Travel Woes and Crazy People

Yesterday I flew to Newark, NJ as I was to give a seminar at Rutgers.  Through a conspiracy of airline ticket prices, I was compelled to take a one-stop flight.  So, at 6:35 am I boarded an American Airlines flight bound for Miami, FL.  Several hours later I found the plane I was on had landed in Tampa Bay, FL.  The Miami airport had closed due to thunderstorms while we were in flight.  We flew around the airport for 30 or 45 minutes in what as know as a ‘holding pattern’.  At that time, the pilot announced that we would need to fly to Tampa for some fuel as we were running out.  Once we got to Tampa, it took quite some time before we could get a fueling truck.  Apparently, we were not the only plane that was running low on fuel.  Once we had more fuel, we had to sit a bit longer as we were grounded, due to the Miami airport still being closed.  Eventually, the weather cleared and we landed in Miami at 1:30 pm, only 3 hours behind schedule.

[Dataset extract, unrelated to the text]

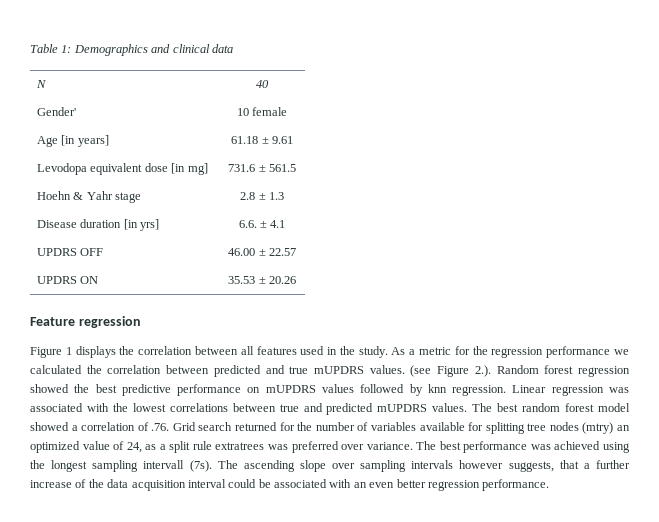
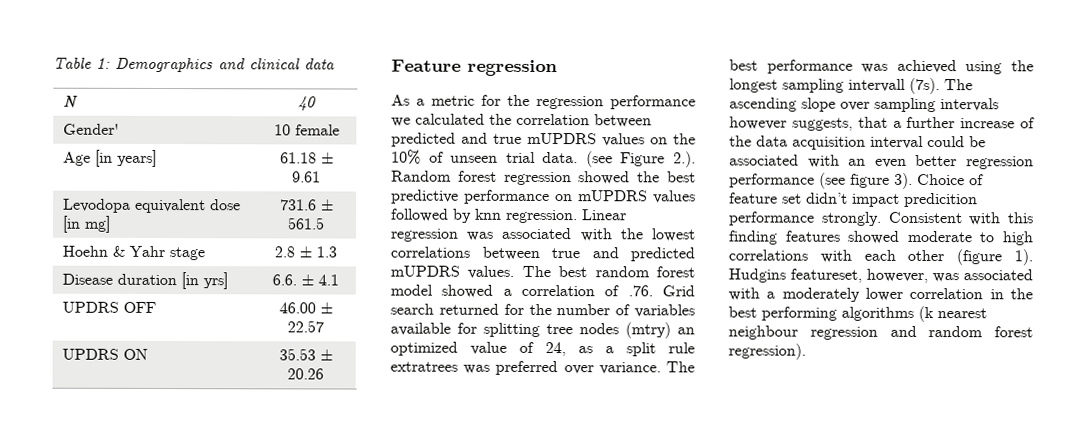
- Figure 1 displays the correlation between all features used in the study. As a metric for the regression performance we calculated the correlation between predicted and true mUPDRS values.
+ As a metric for the regression performance we calculated the correlation between predicted and true mUPDRS values on the 10% of unseen trial data.
- The ascending slope over sampling intervals however suggests, that a further increase of the data acquisition interval could be associated with an even better regression performance.
+ The ascending slope over sampling intervals however suggests, that a further increase of the data acquisition interval could be associated with an even better regression performance (see figure 3). Choice of feature set didn’t impact predicition performance strongly. Consistent with this finding features showed moderate to high correlations with each other (figure 1). Hudgins featureset, however, was associated with a moderately lower correlation in the best performing algorithms (k nearest neighbour regression and random forest regression).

Fortunately, my connecting flight also suffered from substantial delays.  In addition to the weather, we had some problem getting ‘security clearance’ for the plane.  Something needed before passengers could board.  Finally at 4 pm we were on our way.  I had been feeling a little better as I had been upgraded to 1st class.  So, I knew I would be fed a hot meal, beverages of my choice and have a large seat and I would be treated well.

Until I got on the plane, seat 5A and found that the gentleman in seat 5B was a crazy person with a skin condition.  I generally have no prejudice against crazy people or skin problems, but this was excessive.  See he believes that the world will end in 2012 because that is when the Mayan calendar ends.  He also believes that the Mayan’s were aliens who arrived on space ships.  His evidence is the pyramids and ‘those rock on that island’.  In addition, he contends that the bible tells us that spaceships will bring us to heaven on Dec. 31, 2012.  See, clouds is code word for spaceship.  That’s what happened to Jesus.  He was brought to heaven on a space ship.

After about 20 minutes or so, we had risen above 10,000 feet and were allowed to use ‘safe and approved electronic devices’.  So, I excused myself as politely as I could stating that I was listening to Dune and was at a really interesting point.  During the flight this man interrupted my book several times to show me things, including the advertisement he tore from American Way on some sort of Roswell festival and a picture of a blue fin tuna. 

The thing that really made this over the top was his skin condition.  He had some special lotion (very smelly) in a container that he applied to his arms and face several times during the flight.  I know that dry skin can be very painful, so I felt it was no big deal until he put some on his hand and then stuck his hand down the front of his shirt and started rubbing it on his chest.